The next day. I hold my phone, preparing to send the difficult text about how I don’t see us together. I think of the photo of him on the deck of some sun drenched boat the HMS Whatever and I ache. I pause over the send button. Only yesterday, he was my fine officer. But I remember:

Jackass.

: a stupid, annoying, or detestable person”

I press send.

He is lost at sea.

 

Under the waves, he looks up to the light. His hair is darker down here and appears longer, swaying in the ebb. The golden buttons on his shirt catch the distant light. But his fingers, reaching upward to sun do not. The little bit of tan on his long forearms takes on a bluish and then a greyish cast as the water filters the yellow from the sun. He is holding his breath and his face is serene.

 

On the app, I mourn: he was the last real man in the dating world full of hucksters, and layabouts, boy-men without jobs or apartments. He was the last man in a world of hook up seducers- brave enough to want an actual relationship. The last single man in a world of “No drama” wishers and “no strings attached” sneerers, family- escaping men fleeing the monotony of monogamy … He actually wanted to have children – to rear and guide and love. He would have set up the most incredible science projects for my child! The calm scientist would have answered various illogical emotional outbursts of mine with a stalwart presence and indulgence, rationally knowing storms pass.

 

He is in 80 meters of water. He has a big chest and his lungs are capacious. He’s never smoked, of course. A man of science would never introduce such toxins into his system.

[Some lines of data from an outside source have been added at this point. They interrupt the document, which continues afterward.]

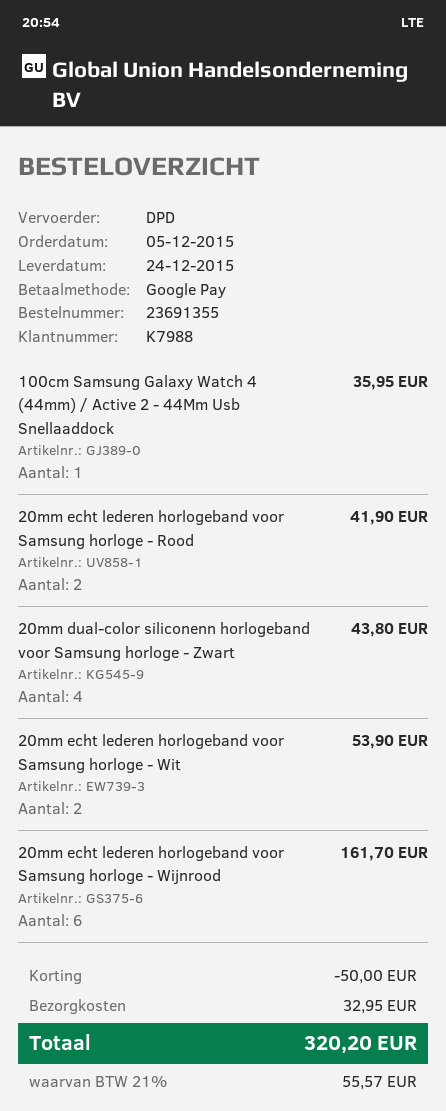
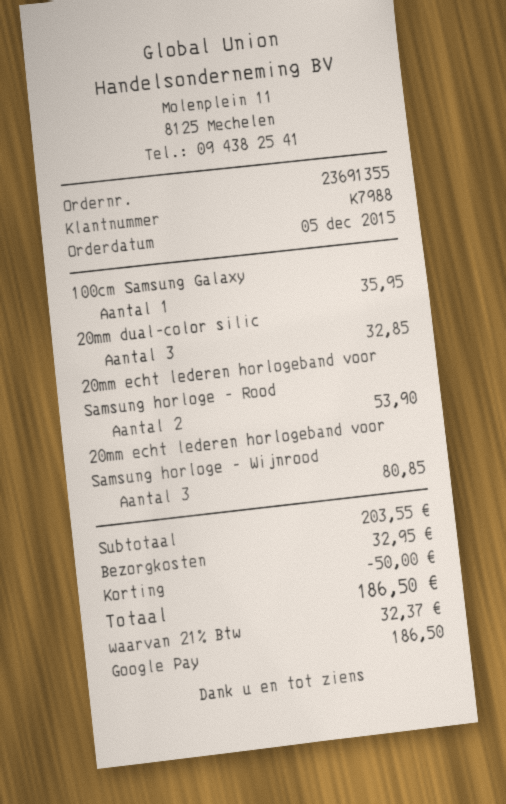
20mm echt lederen horlogeband voor Samsung horloge - Rood: 2 for 41.90 -> 2 for 53.90
20mm dual-color siliconenn horlogeband voor Samsung horloge - Zwart: 4 for 43.80 -> 3 for 32.85
20mm echt lederen horlogeband voor Samsung horloge - Wit: 2 for 53.90 -> none
20mm echt lederen horlogeband voor Samsung horloge - Wijnrood: 6 for 161.70 -> 3 for 80.85
tax: 21% = 55.57 -> 21% = 32.37
total: 320.20 -> 186.50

Healthy people can hold their breath under water for a minute or so, before reaching breath-hold breakpoint. The water he slipped into was cold, less than 20 degrees

Celsius. This buys him time. But his integral heat whisks away on all sides. His blood flees from extremities to core, where his heart has slowed to perhaps 15 beats per minute. It pounds loud in his eardrums. The extra oxygen abandons his athlete’s body to give his his honed brain a few more moments.

His last breath erupts from his lungs through his slackening lips. The air pockets race heedlessly for the surface. Water tries to rush into him, but laryngospasm seals his lungs shut. It floods his belly instead. Lack of oxygen initiates hypoxia. Those good grey cells of his, starved, shed life. His heart goes into arrest. He floats, upright, like a seahorse. Rocking from spasms.

His tunic billows… arms arc out. He takes with him fleeting memories of dark rooms and dancing closely. Memories, stackeds – first meetings, first kisses, a measured deployment of ardent thoughts and showing up to do the right thing.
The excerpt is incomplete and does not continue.